▶ [Work request]
Copy the data that follows exactly as it is, excluding all pictures.

*** Data provided ***

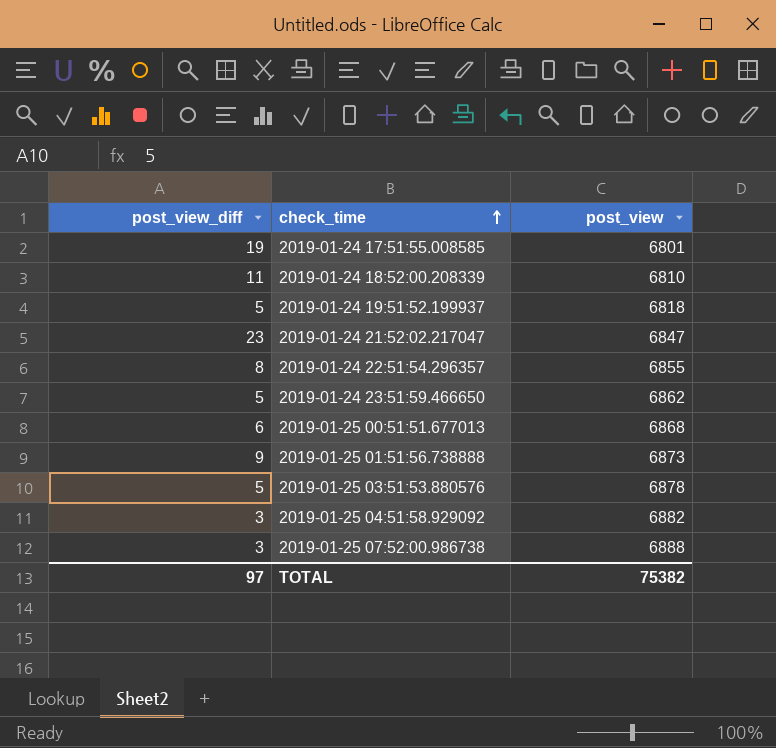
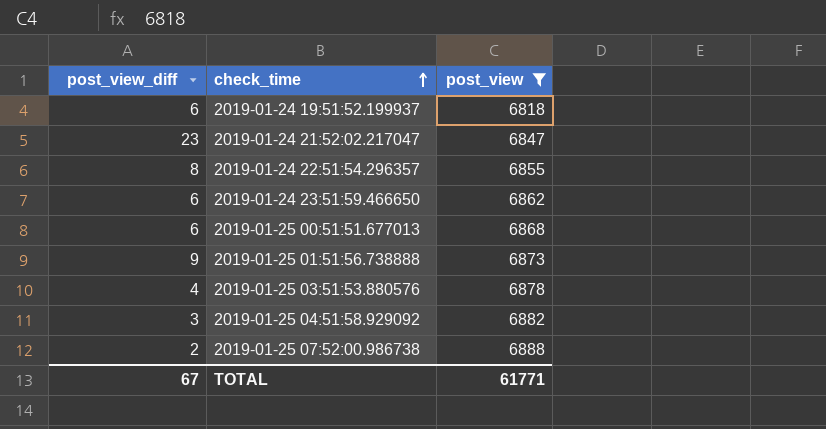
filter: none -> post_view >= 6818
2019-01-24 19:51:52.199937 | post_view_diff: 5 -> 6
2019-01-24 23:51:59.466650 | post_view_diff: 5 -> 6
2019-01-25 03:51:53.880576 | post_view_diff: 5 -> 4
2019-01-25 07:52:00.986738 | post_view_diff: 3 -> 2
TOTAL | post_view_diff: 97 -> 67
TOTAL | post_view: 75382 -> 61771

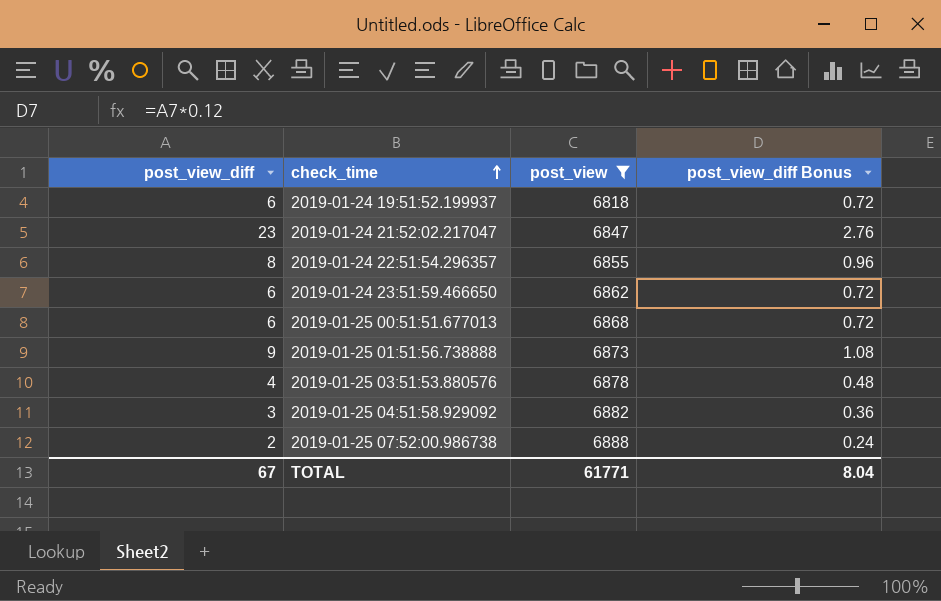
column post_view_diff Bonus | formula: none -> [post_view_diff] * 0.12

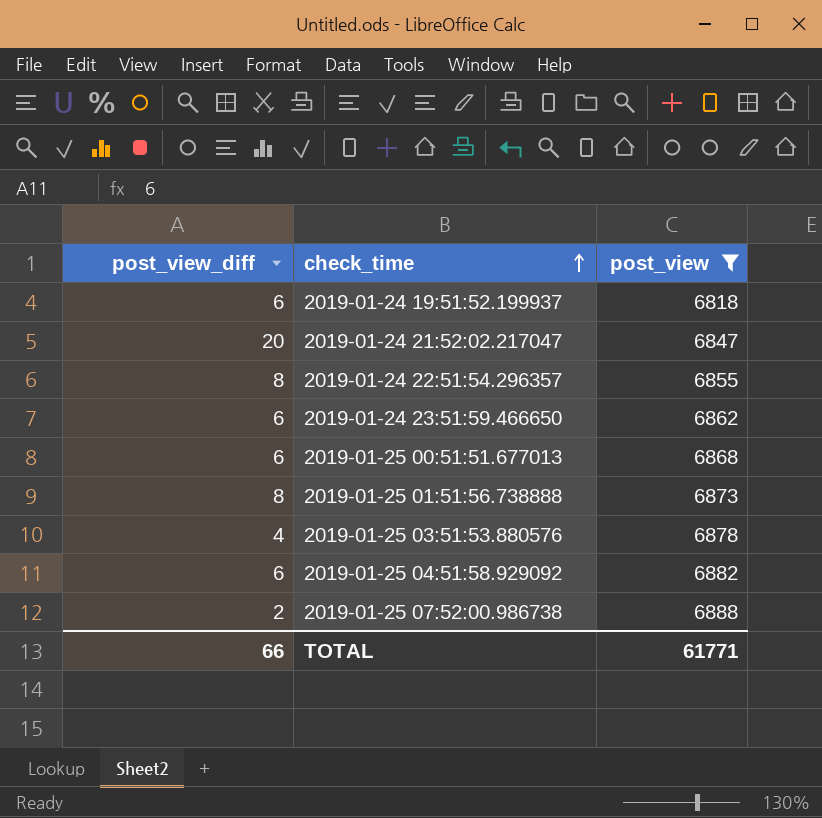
column post_view_diff Bonus | formula: [post_view_diff] * 0.12 -> none
2019-01-24 21:52:02.217047 | post_view_diff: 23 -> 20
2019-01-25 01:51:56.738888 | post_view_diff: 9 -> 8
2019-01-25 04:51:58.929092 | post_view_diff: 3 -> 6
TOTAL | post_view_diff: 67 -> 66

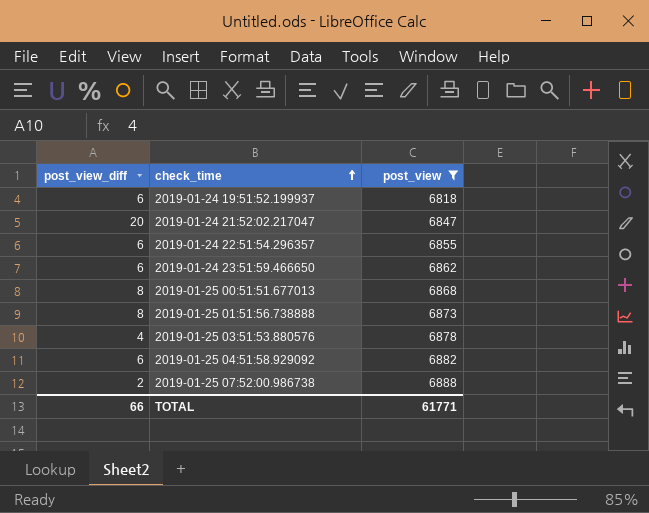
2019-01-24 22:51:54.296357 | post_view_diff: 8 -> 6
2019-01-25 00:51:51.677013 | post_view_diff: 6 -> 8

*** End of Data provided ***

▶ [Answer space]
filter: none -> post_view >= 6818
2019-01-24 19:51:52.199937 | post_view_diff: 5 -> 6
2019-01-24 23:51:59.466650 | post_view_diff: 5 -> 6
2019-01-25 03:51:53.880576 | post_view_diff: 5 -> 4
2019-01-25 07:52:00.986738 | post_view_diff: 3 -> 2
TOTAL | post_view_diff: 97 -> 67
TOTAL | post_view: 75382 -> 61771

column post_view_diff Bonus | formula: none -> [post_view_diff] * 0.12

column post_view_diff Bonus | formula: [post_view_diff] * 0.12 -> none
2019-01-24 21:52:02.217047 | post_view_diff: 23 -> 20
2019-01-25 01:51:56.738888 | post_view_diff: 9 -> 8
2019-01-25 04:51:58.929092 | post_view_diff: 3 -> 6
TOTAL | post_view_diff: 67 -> 66

2019-01-24 22:51:54.296357 | post_view_diff: 8 -> 6
2019-01-25 00:51:51.677013 | post_view_diff: 6 -> 8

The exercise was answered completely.